Reclaiming Kobe Bay

July 23, 2019

To the local dealer and their employees, it was apparent the Cat D9 could sizably outproduce its main competition, but it was necessary to prove the difference in the field to contractors looking for machines for their Kobe Bay project.

The Cat dealer made arrangements with the contractor for an on-the-job competitive demonstration. Flagpoles marked the boundaries of the test area where dozing and ripping production was to be calculated.

The job site consisted mostly of weathered granite and powdered granite chips, and thin layers of granite, much like panes of glass, required ripping before dozing could be accomplished.
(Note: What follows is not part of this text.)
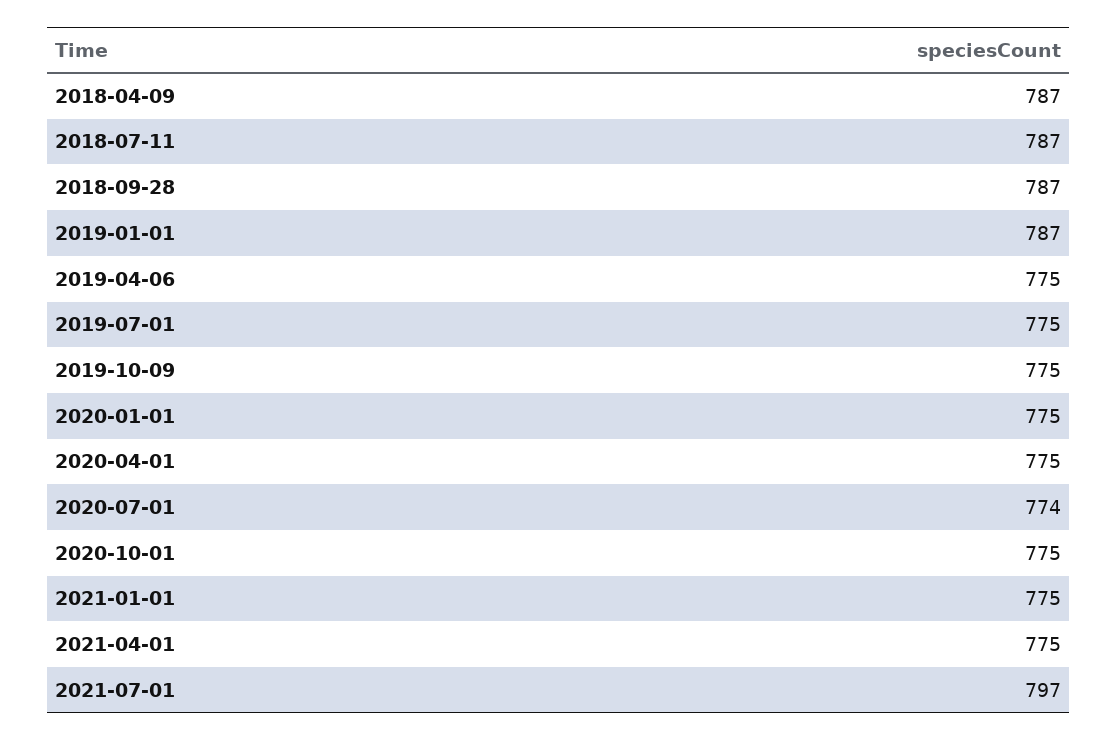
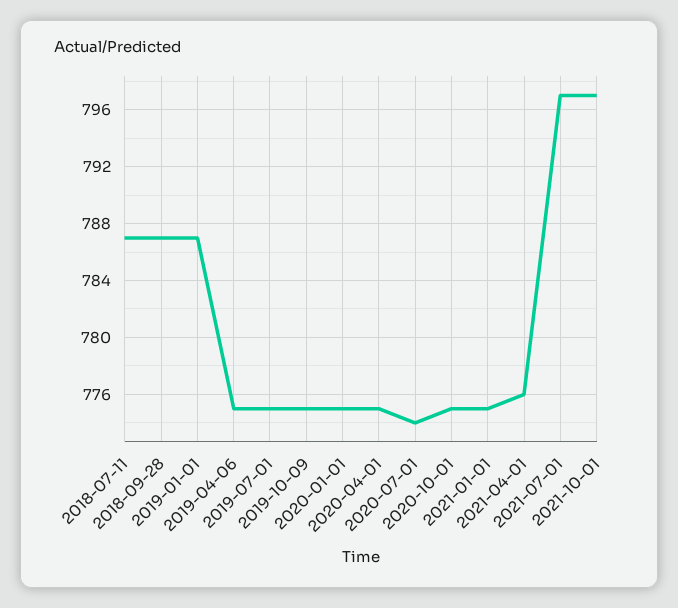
2018-04-09: 787 -> none
2021-04-01: 775 -> 776
2021-10-01: none -> 797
Dozing tests were conducted for one-hour production periods. Analysis of the tests revealed the competition produced 223 cubic yards while the D9 produced 510 cubic yards – more than twice the total production of the competitive machine. Faster reverse speeds of the D9 had given a 20-second-per-cycle advantage. 

Ripping tests were set up on the same location. The D9 with ripper successfully produced 293 cubic yards per hour. The earth was so tough and hard that the competitors’ ripper shanks became red-hot in 10 to 15 minutes of operation, forcing them to be dismantled. The earth condition was not a rock base; yet, it was hard enough to reject the other machines’ ripper teeth.

Seven Cat D9s and D8s, each equipped with dozers and rippers, along with two 463 Scrapers, removed a 140-acre slice of the mountain. The 19.5 million cubic yard job is still one of the largest earthmoving operations that has occurred in Japan. Completed in 1966, it reclaimed a valuable portion of the Kobe Bay and established a new residential and industrial area.